Thursday we went to the library for Spanish Circle Time and then to the Co-op to pick up a few items for Sasha’s potluck end-of-the-summer pool party on Friday. In the afternoon June and I made an oatmeal cake with butterscotch frosting. June did not sleep either during Quiet Time or during Noah’s pre-dinner television hour. (I, however, went to my bedroom while June was in Quiet Time and Noah was reading The Magician’s Nephew and I lay down for my first nap since this experiment started. I found that with the door to the kids’ room closed and the door to our room closed and the fan on for white noise, I couldn’t hear her CD, even though she was in the next room. I managed to doze for a half-hour or so and found myself less likely to snap at the kids when they bickered after that. June’s not the only one who gets cranky without her nap.)

Shortly after dinner, around 6:30 June was sobbing because her diaper “wasn’t comfortable.” I made multiple, futile attempts to straighten it and eventually decided just to take her out of it and all her clothes and put her in the bath to see if that would improve her mood. Soon she was pretending to be a mermaid (her favorite bath time activity these days) playing with her duck, shark and fish friends. That lasted a long while. Once she was out of the bath and in pajamas and had eaten a slice of cake, it was around 7:20 and she said she wished she were in her “warm, soft bed.” Go ahead, I suggested. I wasn’t quite ready to put her to bed because I was engaged in Ten-Minute Tidy, a Thursday night tradition at our house. I bet you can guess what we do—we tidy, at least Beth, Noah and I do. June’s participation is optional. Often Ten-Minute Tidy actually last longer than ten minutes, but Noah’s only obligated to pitch in that long, thus the name. June didn’t help with the tidying, but she didn’t go to bed either. She lay down on her stomach on the kitchen floor to draw. Once I did get her into bed, around 8:00, she fell asleep almost instantly.

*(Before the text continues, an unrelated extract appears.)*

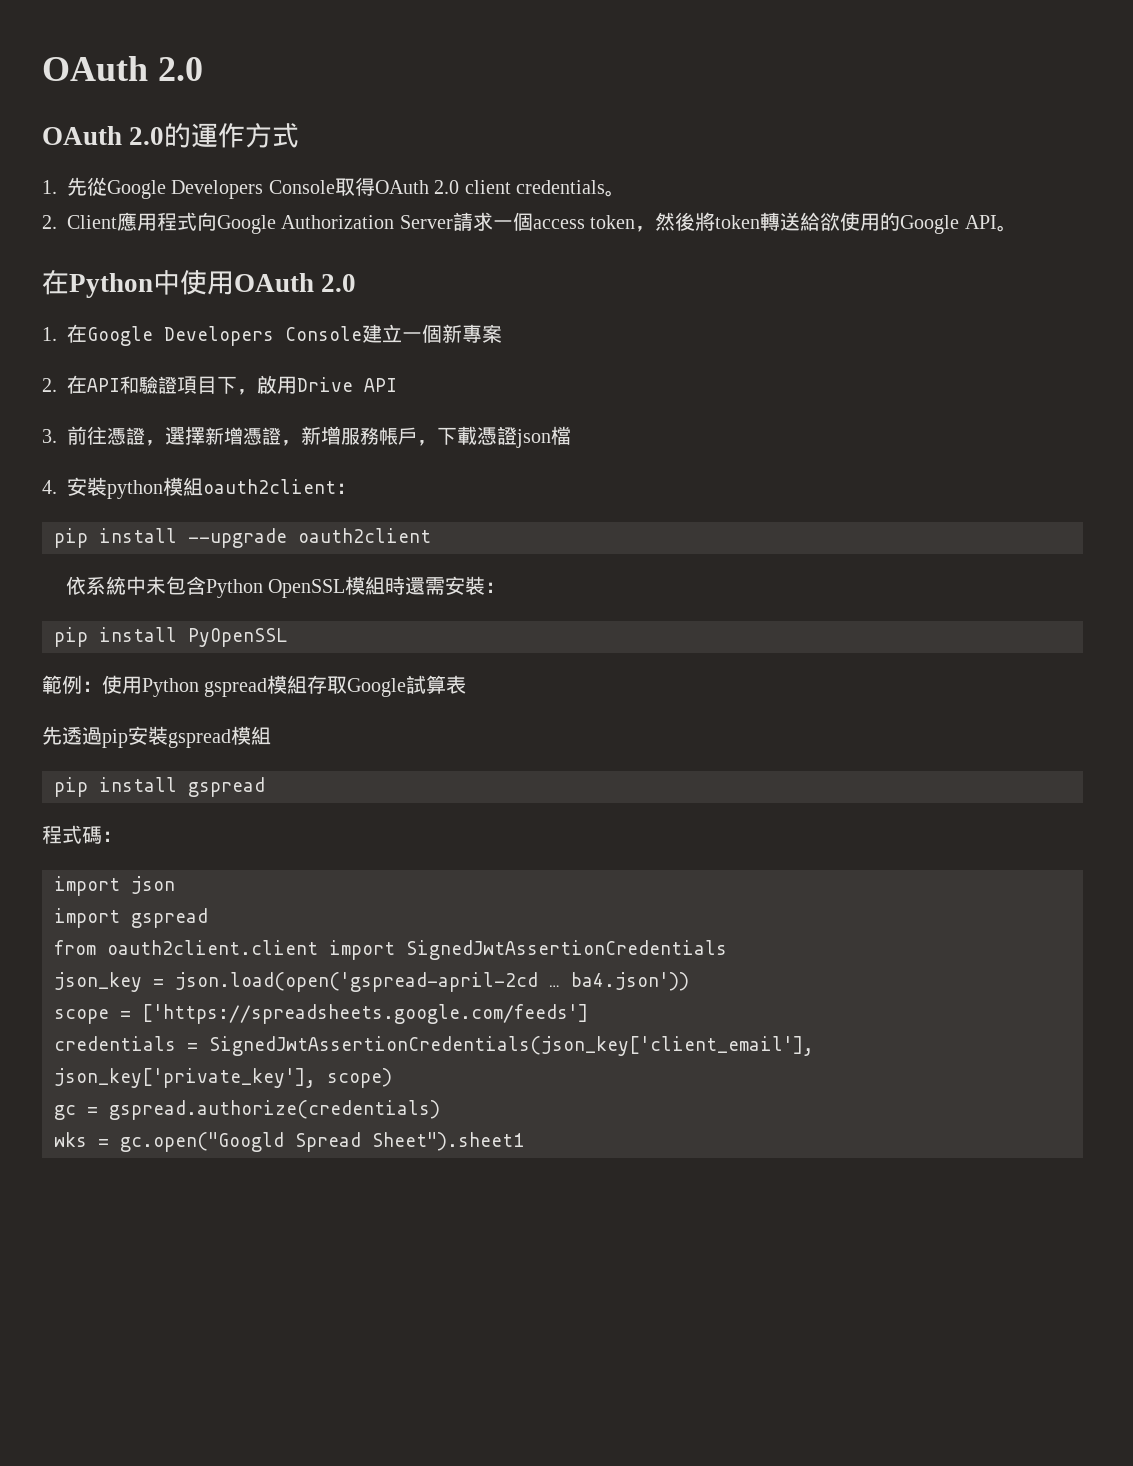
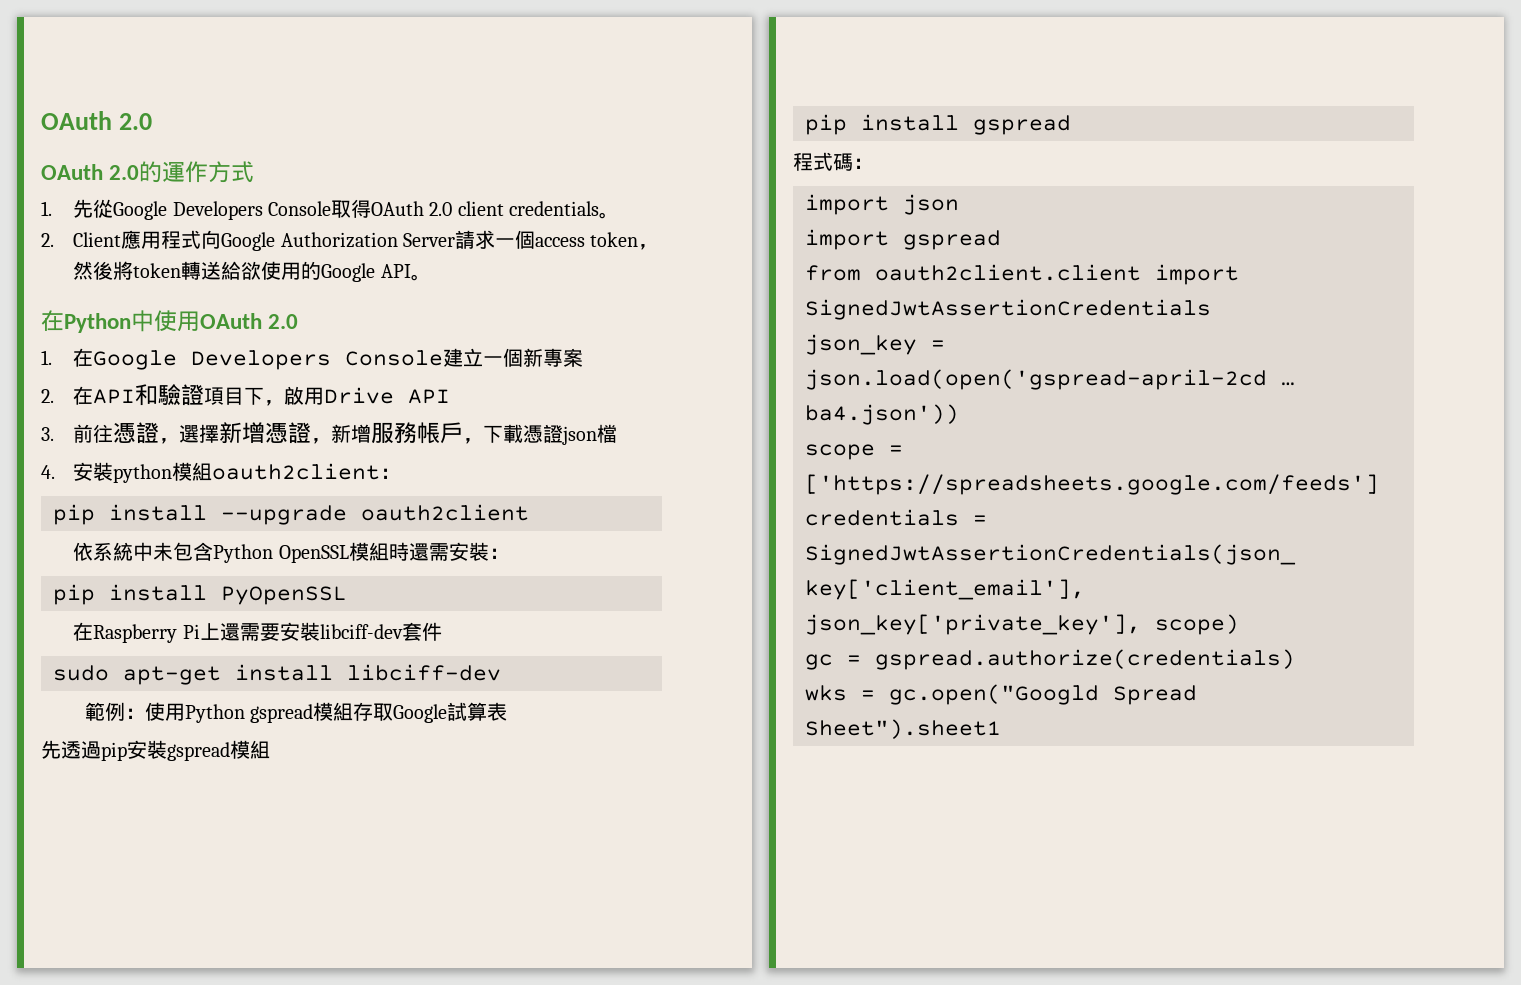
(287, 637) none -> [73,622,442,643] [53,664,501,685] // 在Raspberry Pi上還需要安裝libciff-dev套件 // sudo apt-get install libciff-dev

Friday morning we had a friend of Noah’s over, along with her mother and younger brother, who’s June’s age. Maxine stayed after her mom and brother had left so the big kids could finish their game of Monopoly. Toward the end of their hours-long game, I took June to her room for Quiet Time. She had finally tired of the fairy CD and wanted to try something different. She chose Pocketful of Stardust ( The very first thing she did was to climb in bed with Muffin, her stuffed monkey, (who she’s recently taken to calling her husband) and get under the covers. Between this and the lullabies on the CD, I thought she might sleep, but in a few minutes she was out of bed, dancing with Muffin. Later, I learned, they went on an ocean voyage. At any rate, she did not sleep. We attended an Open House at Noah’s school and a pool party at Sasha’s house and that kept her reasonably alert during the afternoon. We got home late and she’d tired herself out in the pool and on the trampoline so after a bath and dinner she was more than ready for bed. I think it took her less than a minute to fall asleep once I got her into bed at 7:55.

Not having to lay down with June for twenty minutes and then escort her back to her bed several times after leaving her is a big plus of the new routine in my book. If ending the nap consolidates her sleeping enough so that she starts sleeping through the night more often than her current average of 50% of the time, that would be an even bigger one. I am sorry to miss my more extended break in the middle of the day–that forty-five to fifty minutes goes by fast–but if it means unbroken sleep in the night, it might be a decent trade.